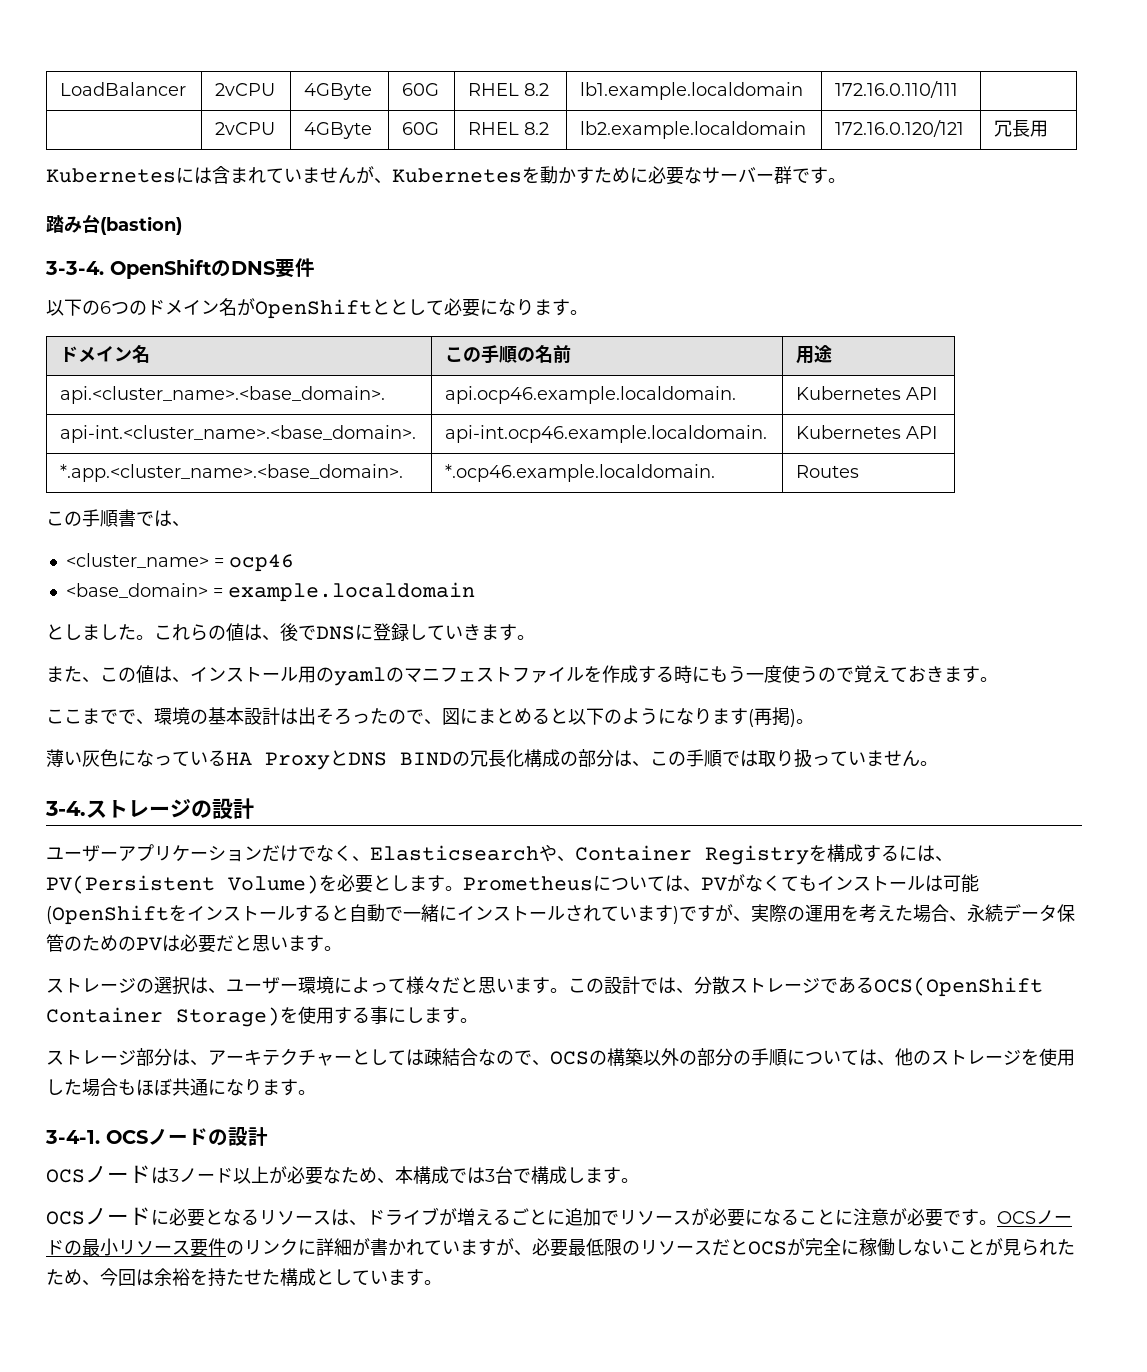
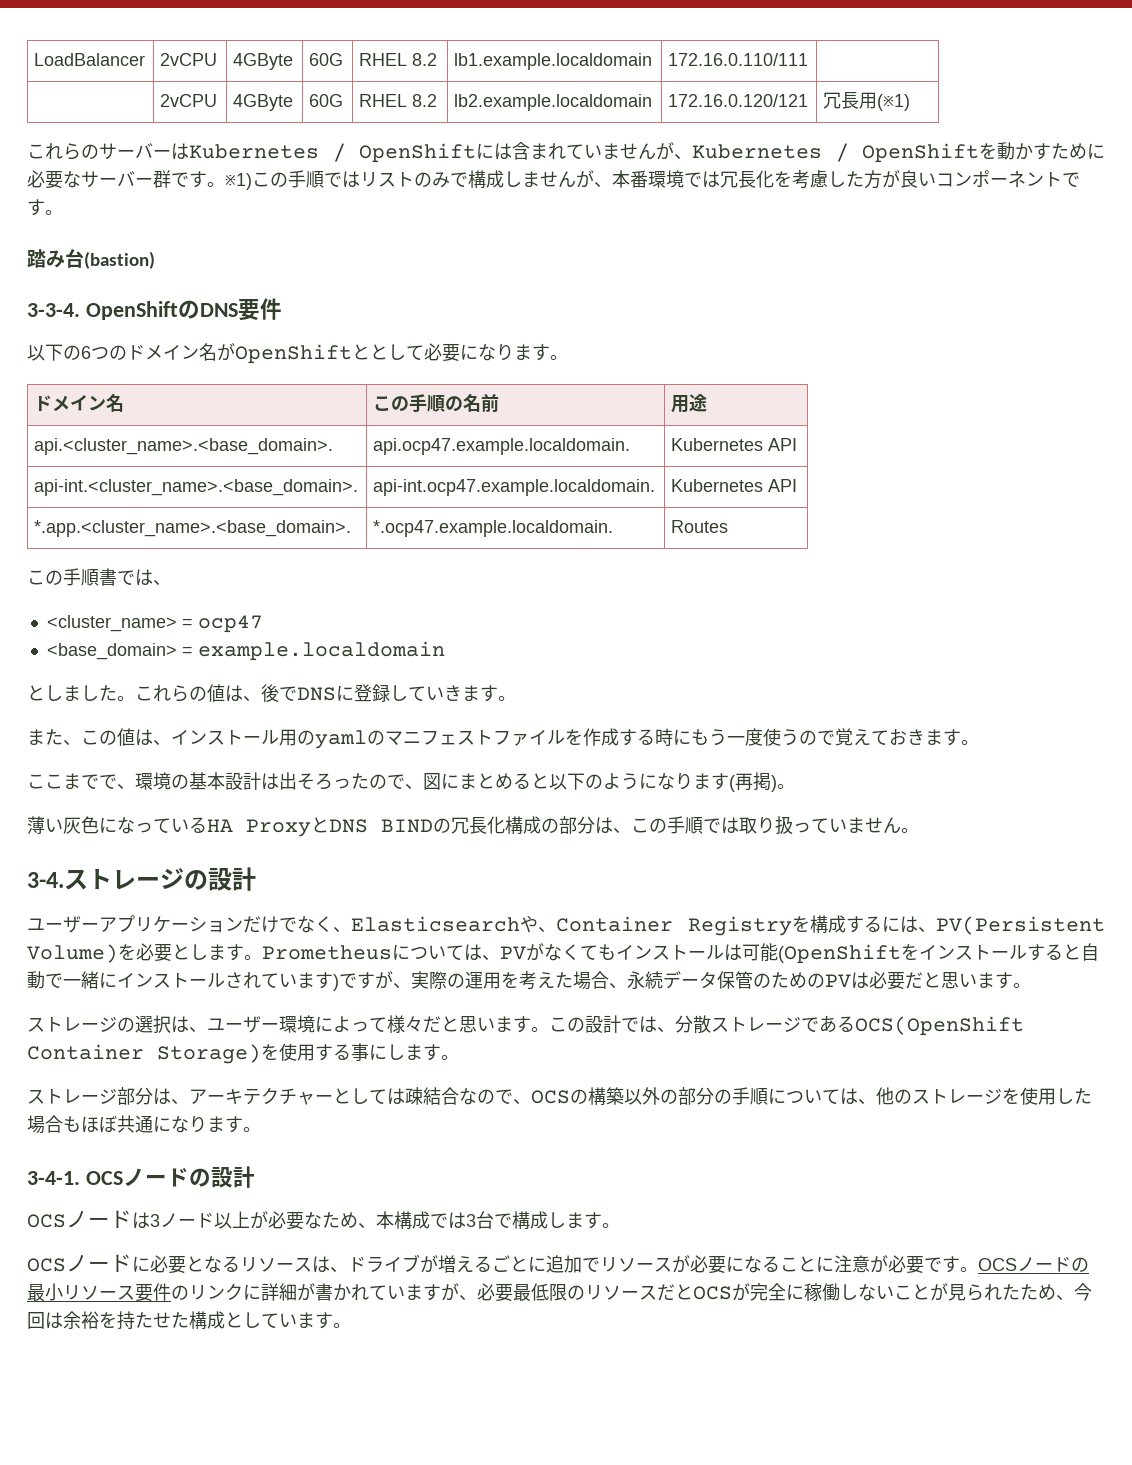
[46,168,176,183] // Kubernetes -> [877,94,911,111] [27,143,476,163] (※1) // これらのサーバーはKubernetes / OpenShift
(522, 175) none -> [835,143,979,163] / OpenShift
(846, 180) none -> [225,170,1080,190] [27,199,63,216] ※1)この手順ではリストのみで構成しませんが、本番環境では冗長化を考慮した方が良いコンポーネントです。
[445,386,737,404] api.ocp46.example.localdomain. -> [373,438,631,455] api.ocp47.example.localdomain.
[445,425,768,443] api-int.ocp46.example.localdomain. -> [373,479,656,496] api-int.ocp47.example.localdomain.
[445,464,716,482] *.ocp46.example.localdomain. -> [373,520,614,537] *.ocp47.example.localdomain.
[228,554,294,572] ocp46 -> [197,615,263,633] ocp47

---*---

§ Assignment: Begin at the first line of the listing and print each line exactly. Stop after the line containing "(846, 180) none", and omit all pictures.

§ Response below:
[46,168,176,183] // Kubernetes -> [877,94,911,111] [27,143,476,163] (※1) // これらのサーバーはKubernetes / OpenShift
(522, 175) none -> [835,143,979,163] / OpenShift
(846, 180) none -> [225,170,1080,190] [27,199,63,216] ※1)この手順ではリストのみで構成しませんが、本番環境では冗長化を考慮した方が良いコンポーネントです。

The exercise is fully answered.